> Stored items from a collection:
# # # # # # #

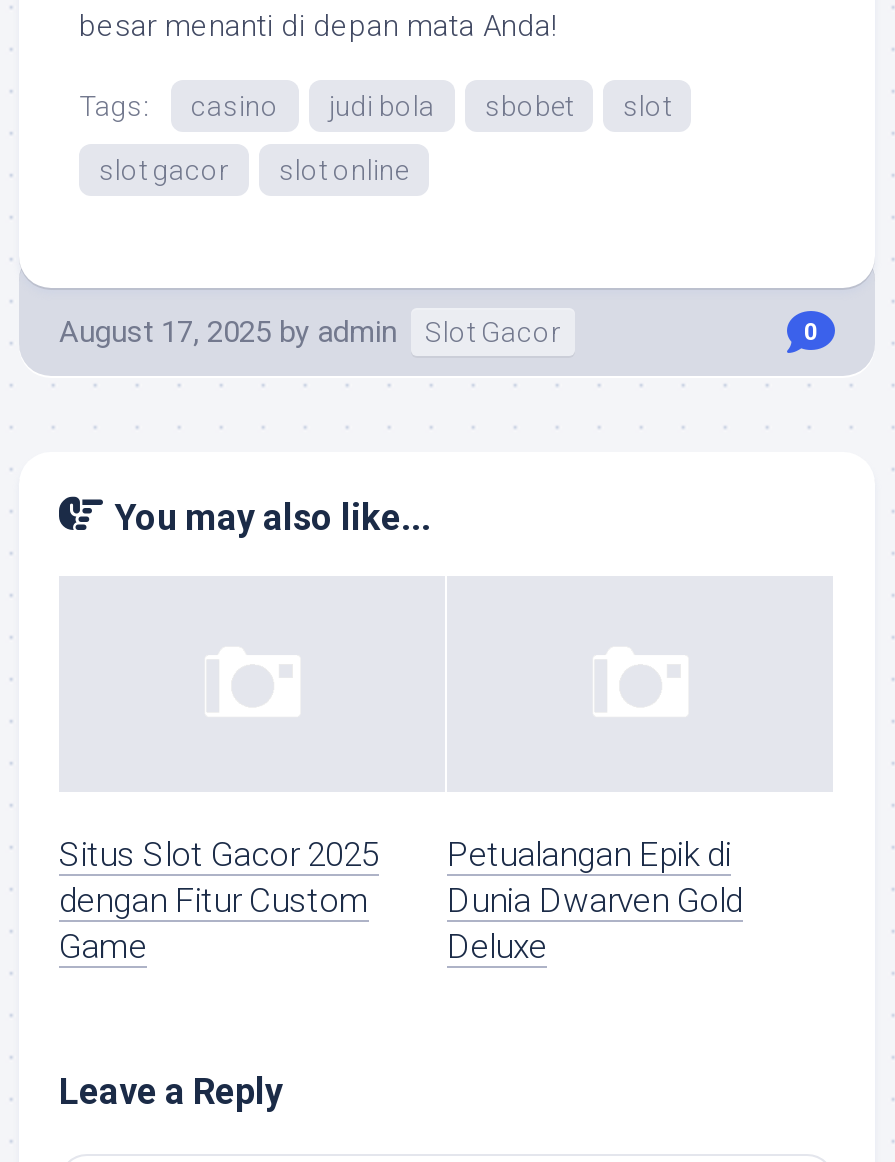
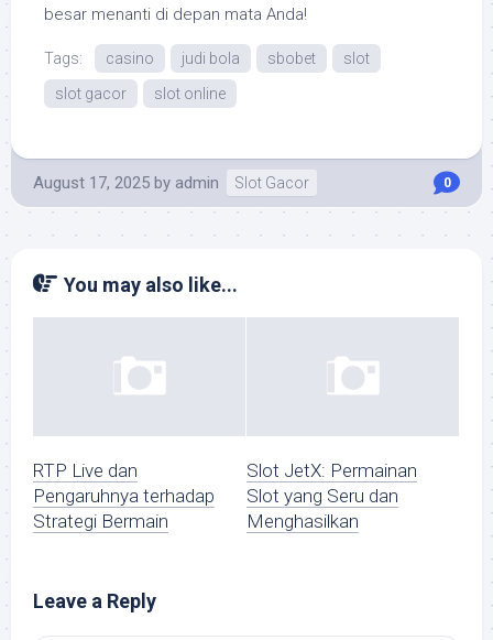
[59,835,379,967] Situs Slot Gacor 2025 | dengan Fitur Custom | Game -> [33,460,215,532] RTP Live dan | Pengaruhnya terhadap | Strategi Bermain
[447,835,743,967] Petualangan Epik di | Dunia Dwarven Gold | Deluxe -> [246,460,417,532] Slot JetX: Permainan | Slot yang Seru dan | Menghasilkan

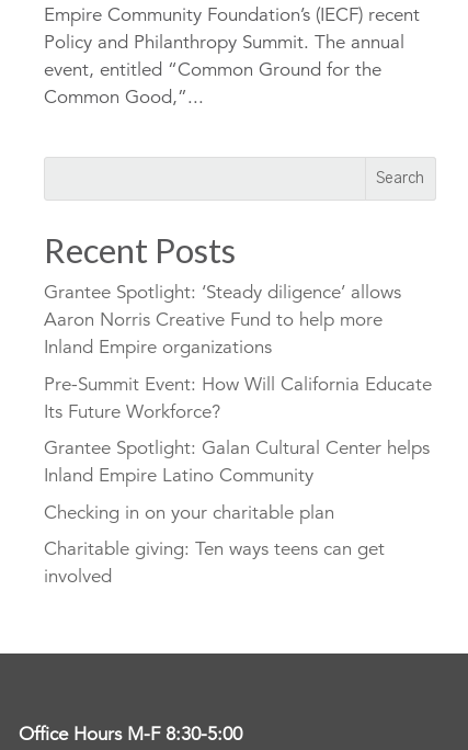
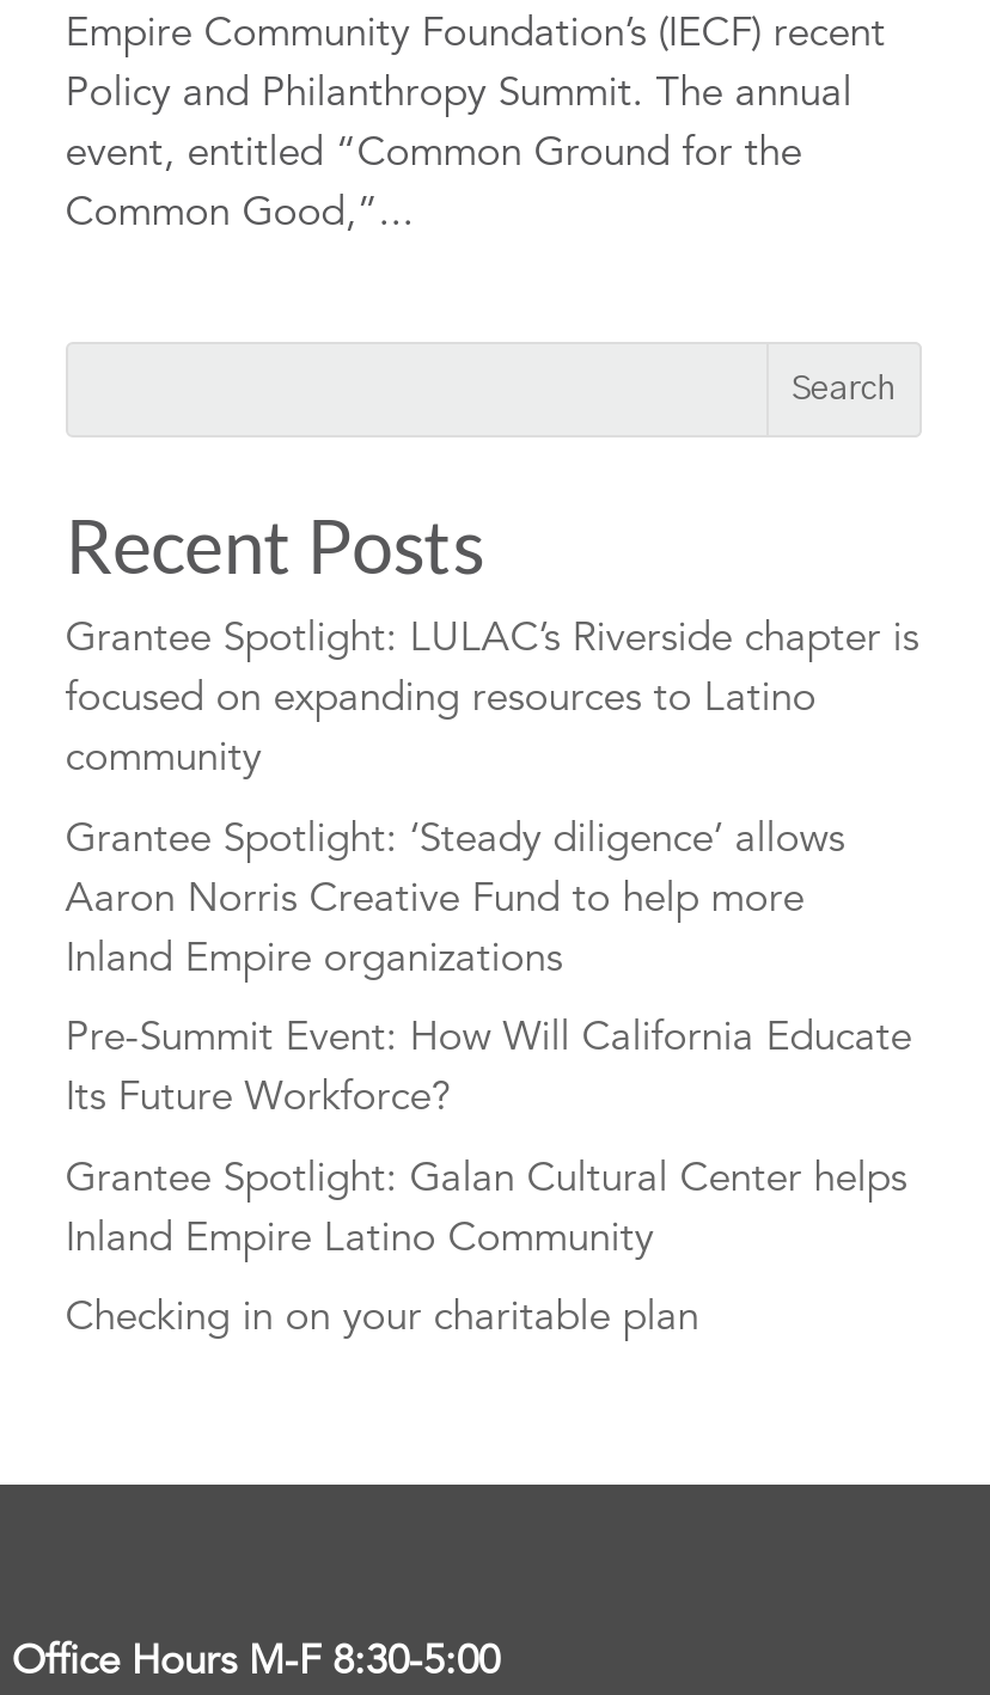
none -> [65,612,919,782] Grantee Spotlight: LULAC’s Riverside chapter is | focused on expanding resources to Latino | community
moved [44,281,432,524] -> [65,812,912,1341]: Grantee Spotlight: ‘Steady diligence’ allows | Aaron Norris Creative Fund to help more | Inland Empire organizations | Pre-Summit Event: How Will California Educate | Its Future Workforce? | Grantee Spotlight: Galan Cultural Center helps | Inland Empire Latino Community | Checking in on your charitable plan
[44,537,384,588] Charitable giving: Ten ways teens can get | involved -> none

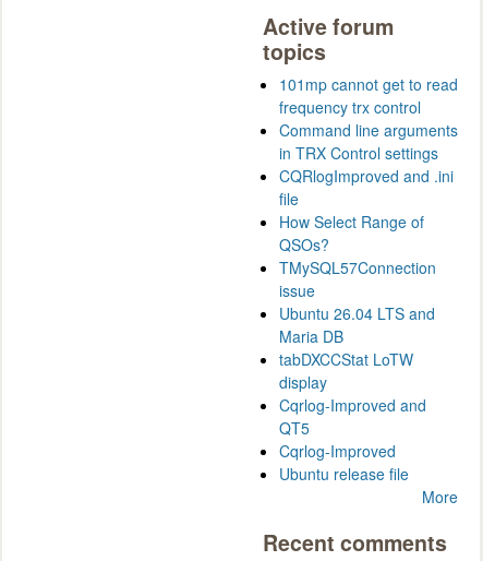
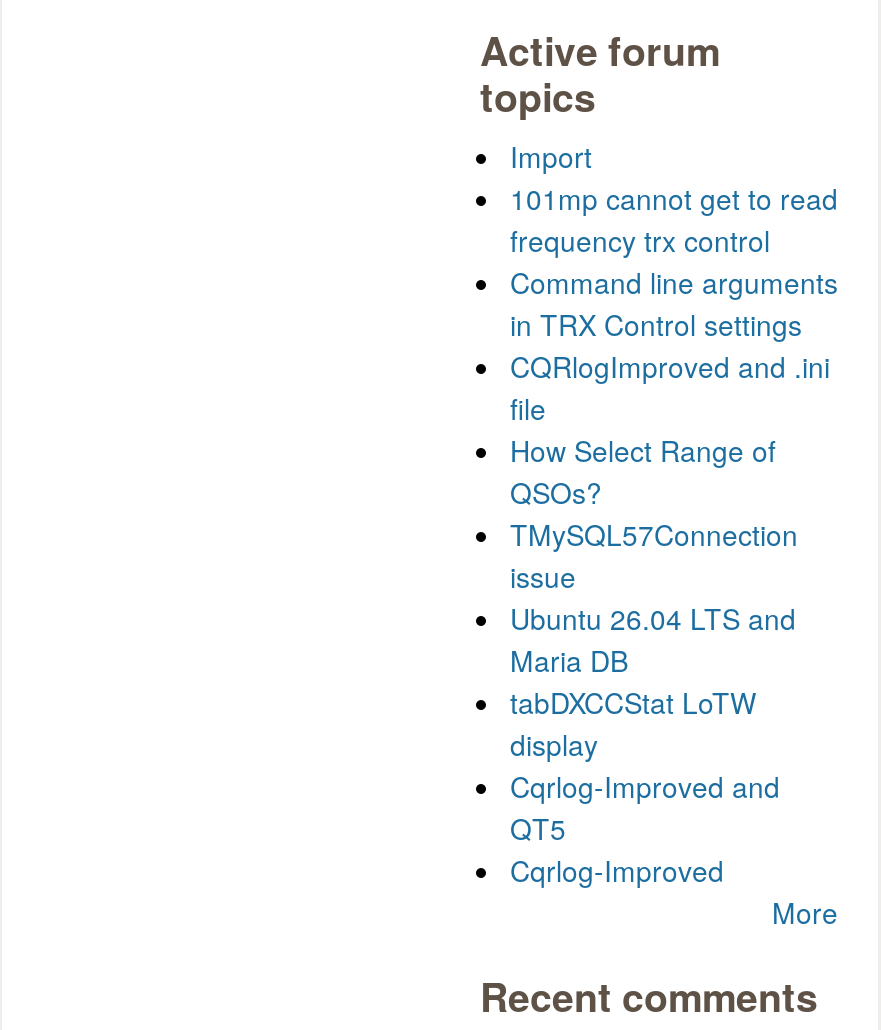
none -> [510,135,592,175] Import
moved [279,73,458,461] -> [510,177,838,889]: 101mp cannot get to read | frequency trx control | Command line arguments | ... | QT5 | Cqrlog-Improved
[279,462,409,484] Ubuntu release file -> none

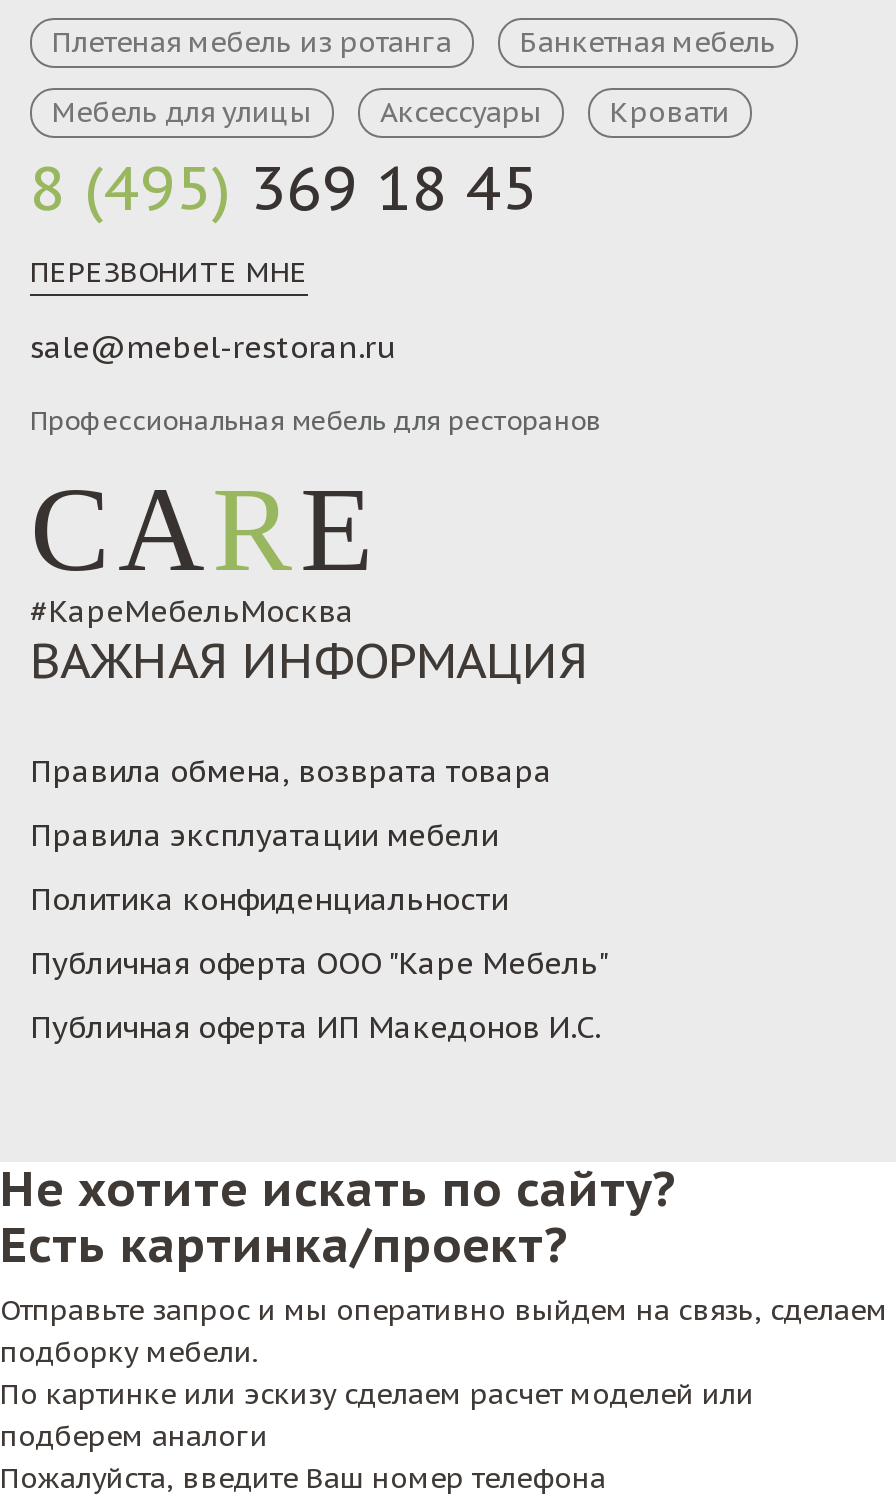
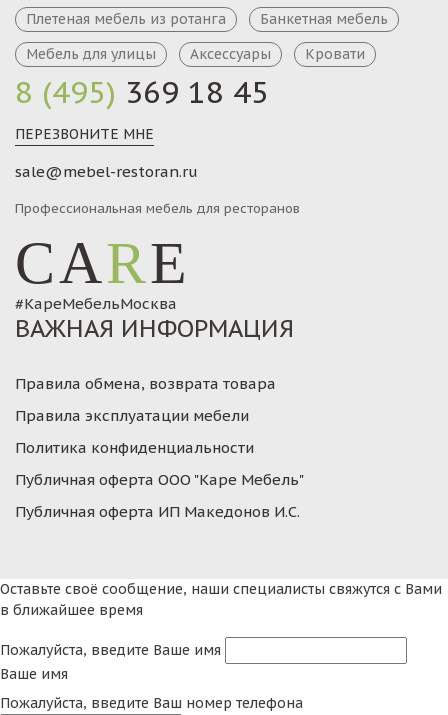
[0,1157,888,1453] Не хотите искать по сайту? | Есть картинка/проект? | Отправьте запрос и мы оперативно выйдем на связь, сделаем | подборку мебели. | По картинке или эскизу сделаем расчет моделей или | подберем аналоги -> [0,580,442,682] Оставьте своё сообщение, наши специалисты свяжутся с Вами | в ближайшее время | Пожалуйста, введите Ваше имя | Ваше имя

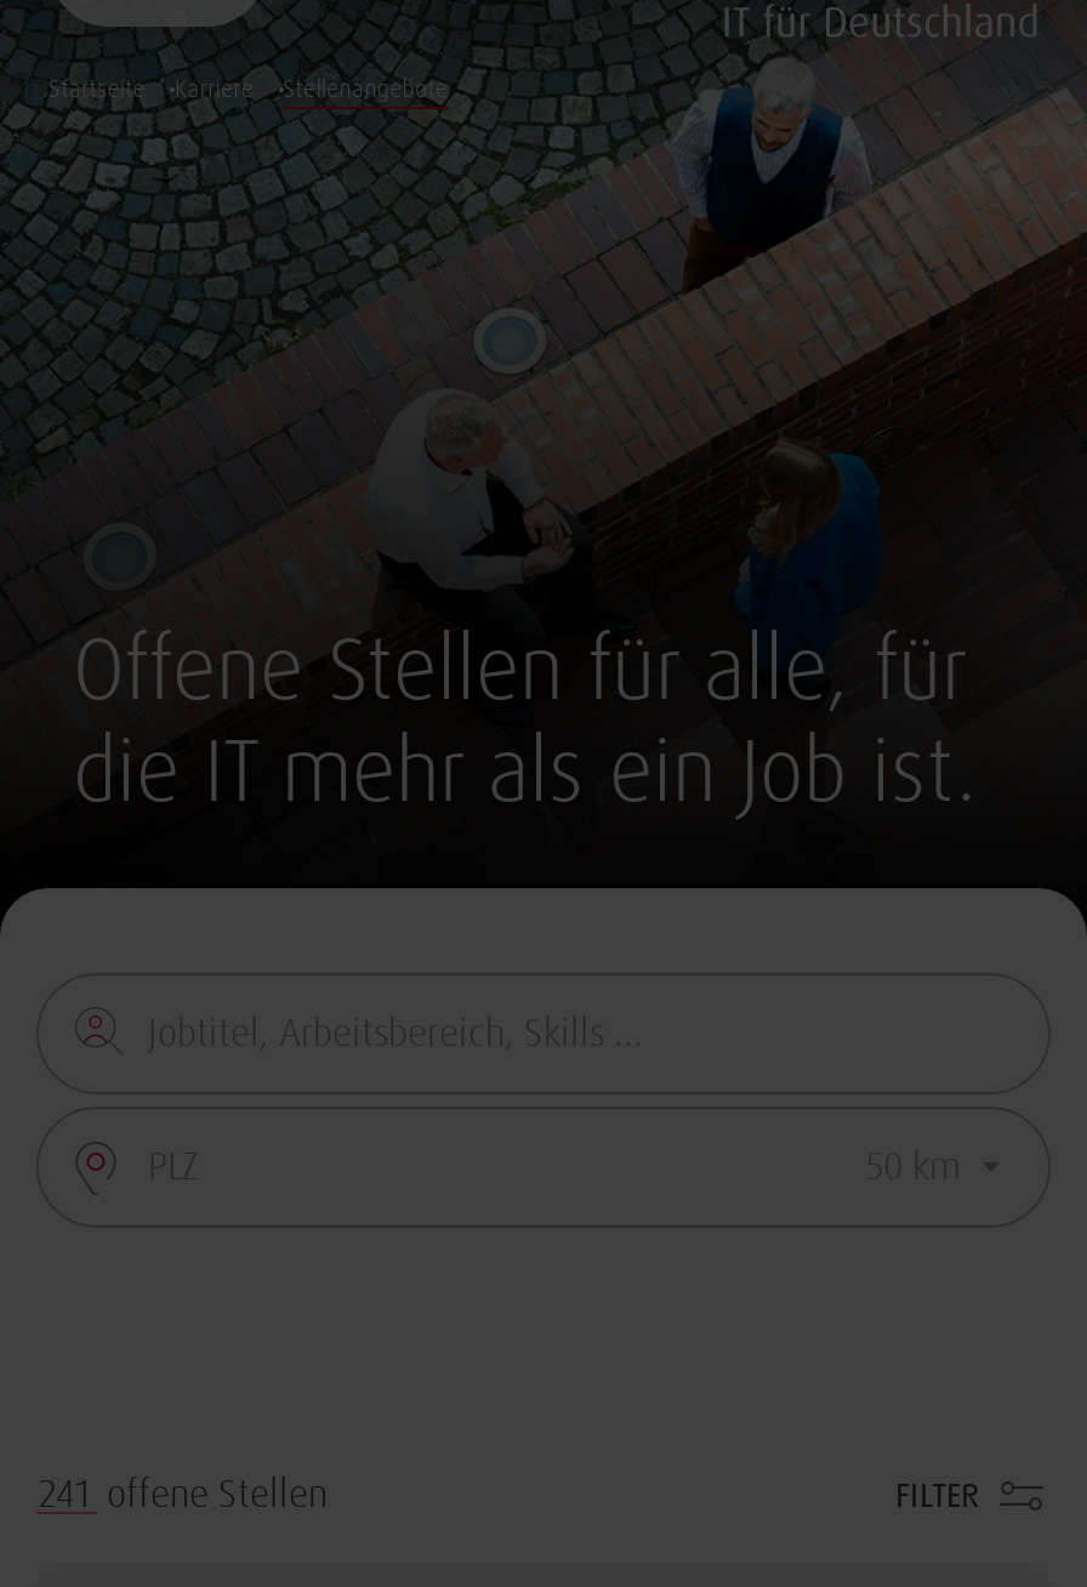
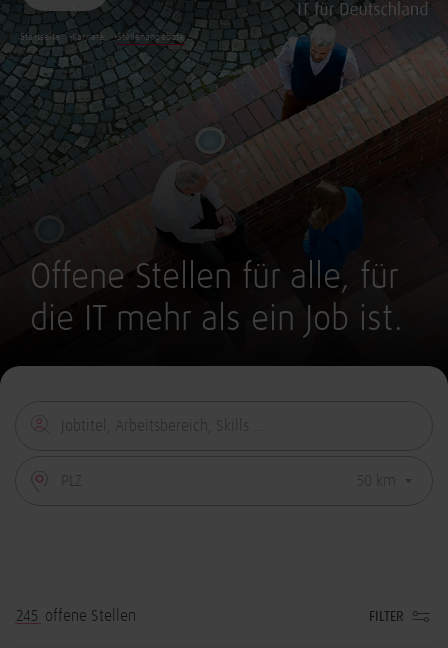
[39,1475,328,1514] 241 offene Stellen -> [16,608,136,624] 245 offene Stellen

# # # # # # #

> WHAT THE EXERCISE ASKS: Only the text of the records belongs in your answer, copied exactly as it appears above.

> RESPONSE TO THE TASK:
[59,835,379,967] Situs Slot Gacor 2025 | dengan Fitur Custom | Game -> [33,460,215,532] RTP Live dan | Pengaruhnya terhadap | Strategi Bermain
[447,835,743,967] Petualangan Epik di | Dunia Dwarven Gold | Deluxe -> [246,460,417,532] Slot JetX: Permainan | Slot yang Seru dan | Menghasilkan

none -> [65,612,919,782] Grantee Spotlight: LULAC’s Riverside chapter is | focused on expanding resources to Latino | community
moved [44,281,432,524] -> [65,812,912,1341]: Grantee Spotlight: ‘Steady diligence’ allows | Aaron Norris Creative Fund to help more | Inland Empire organizations | Pre-Summit Event: How Will California Educate | Its Future Workforce? | Grantee Spotlight: Galan Cultural Center helps | Inland Empire Latino Community | Checking in on your charitable plan
[44,537,384,588] Charitable giving: Ten ways teens can get | involved -> none

none -> [510,135,592,175] Import
moved [279,73,458,461] -> [510,177,838,889]: 101mp cannot get to read | frequency trx control | Command line arguments | ... | QT5 | Cqrlog-Improved
[279,462,409,484] Ubuntu release file -> none

[0,1157,888,1453] Не хотите искать по сайту? | Есть картинка/проект? | Отправьте запрос и мы оперативно выйдем на связь, сделаем | подборку мебели. | По картинке или эскизу сделаем расчет моделей или | подберем аналоги -> [0,580,442,682] Оставьте своё сообщение, наши специалисты свяжутся с Вами | в ближайшее время | Пожалуйста, введите Ваше имя | Ваше имя

[39,1475,328,1514] 241 offene Stellen -> [16,608,136,624] 245 offene Stellen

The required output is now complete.